Despite such hardships in today’s current world, journalists, actors, actresses, and anyone wishing to pursue a career in media should not be discouraged to follow their dreams. According to a McKinsey and Company report, diversity in the workplace is profoundly important. A quantitative perspective shows success, analyzing 1,000 companies in 12 countries, highlighting their increases in profit, value-creation, and betterment in the community. In order to create a better world for the following generations after us, increasing representation is needed to better inspire them and to encourage to follow a good path. 

 

 

Works Cited

Daniela. “The Power of Diversity in the Media.” Thrive Global, 30 Aug. 2017, thriveglobal.com/stories/human-diversity-in-the-media/.
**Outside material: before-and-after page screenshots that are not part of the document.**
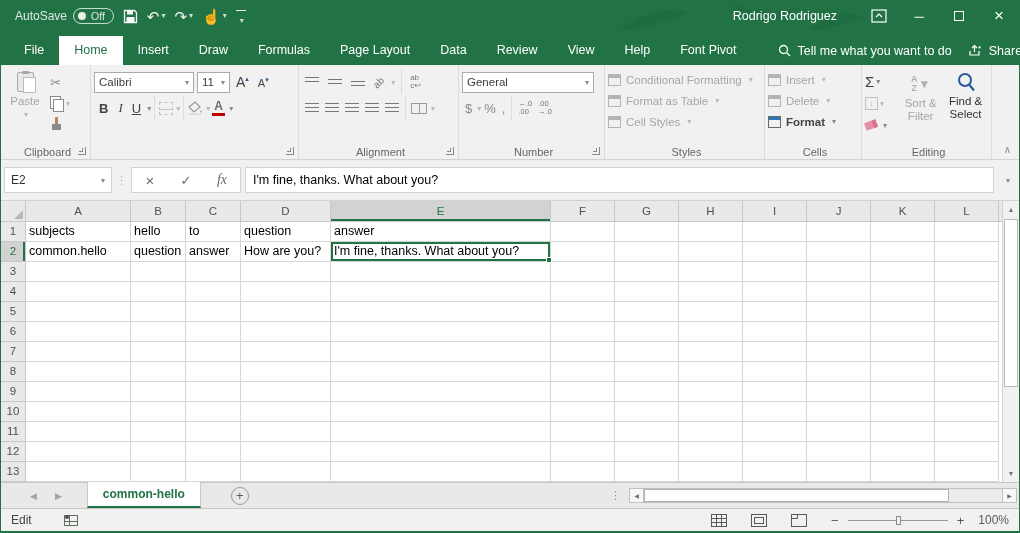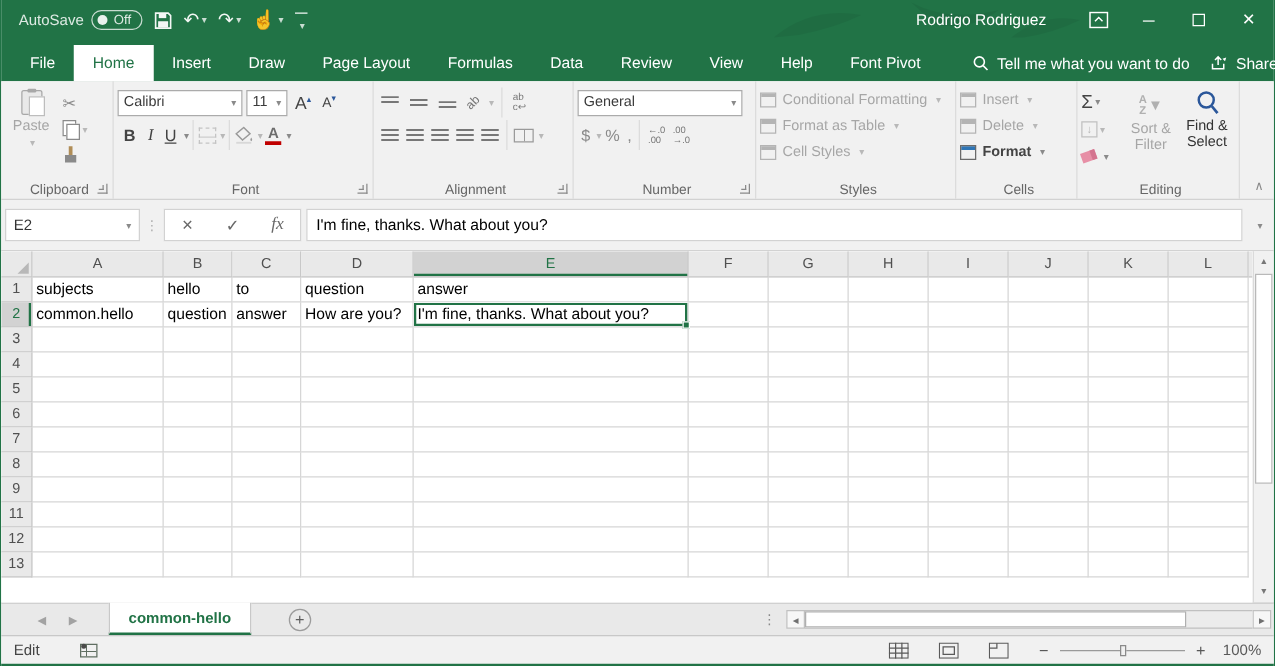"Page Layout" div.rtab { order: before "Formulas" -> after "Formulas" }
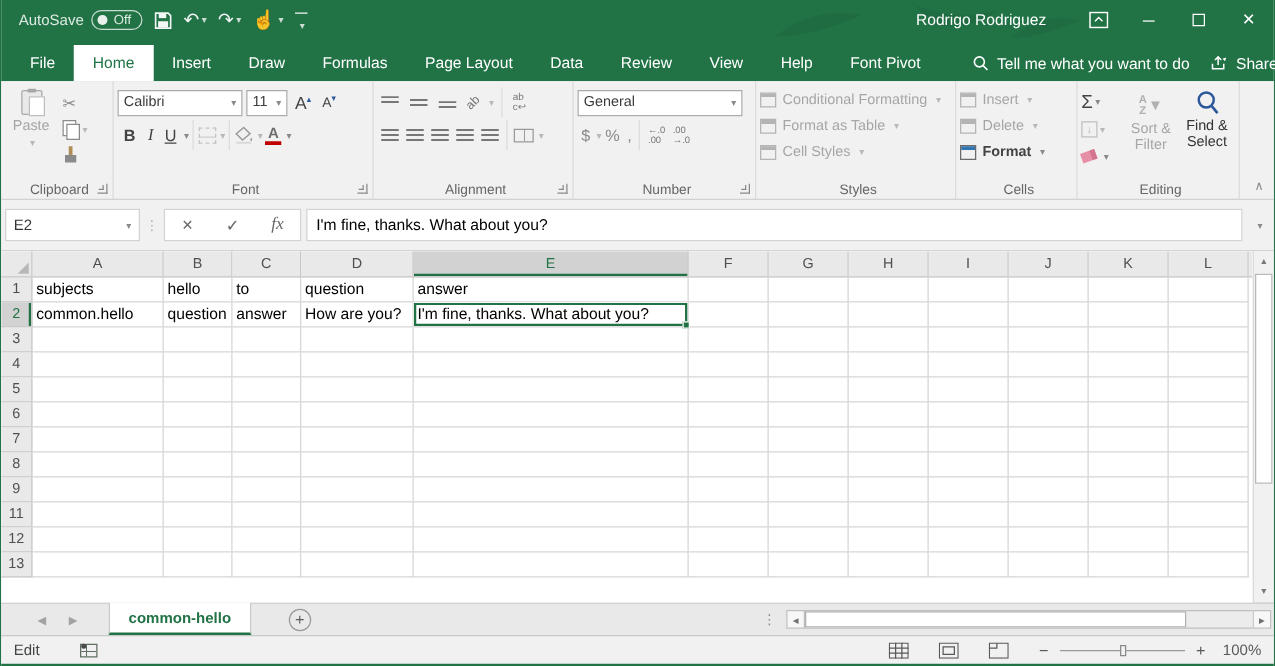"Font" div.group-label { html: <div>Font</div> -> none }
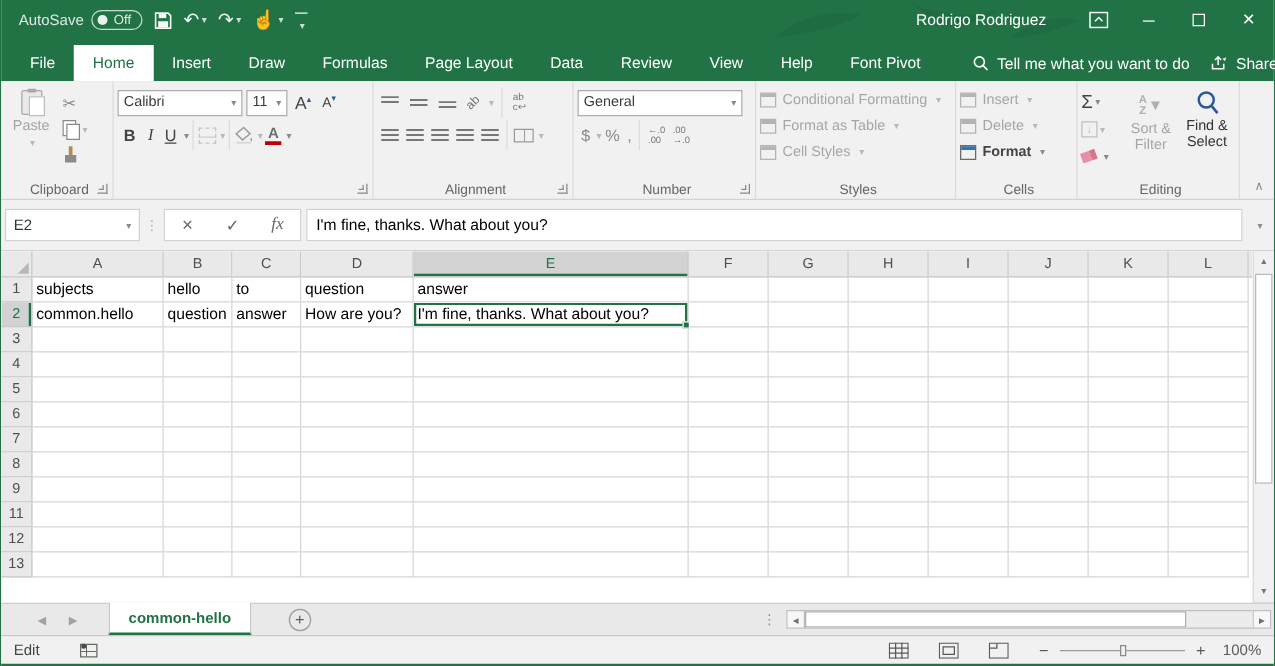"10" div.grow { html: none -> <div> <div>10</div> <div></div> <div></div> <div></div> <div></div> <div></div> <div></div> <div></div> <div></div> <div></div> <div></div> <div></div> <div></div> <div></div> </div> }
Guttenplan, D.D. “Media Companies Are (Still) Failing When It Comes to Diversity.” The Nation, 15 Aug. 2019, www.thenation.com/article/media-diversity-nabj-2019/.

Hunt, Vivian, et al. “Delivering through Diversity.” McKinsey & Company, Jan. 2018, www.mckinsey.com/business-functions/organization/our-insights/delivering-through-diversity.

Kaltzada, Pilar. “Why Diversity in Media Matters.” Coppieters Foundation, 5 Nov. 2018, ideasforeurope.eu/news/diversity-and-media/.

Larrazet, Christine, and Isabelle Rigoni. “Media and Diversity: A Century-Long Perspective on an Enlarged and ...” InMedia. The French Journal of Media Studies, Institut Du Monde Anglophone, 17 Sept. 2014, journals.openedition.org/inmedia/747.

Nam, Yoommy. “Asian Representation in Film: The Impact of 'Crazy Rich Asians'.” New York Film Academy, 24 Jan. 2019, www.nyfa.edu/student-resources/asian-representation-crazy-rich-asians/.

Nittle, Nadra Kareem. “A Look at Common Muslim and Arab Stereotypes in TV and Film.” ThoughtCo, 23 June 2019, www.thoughtco.com/tv-film-stereotypes-arabs-middle-easterners-2834648.

Smith, Jamil. “How Marvel's Black Panther Marks a Major Milestone.” Time, Time, time.com/black-panther/.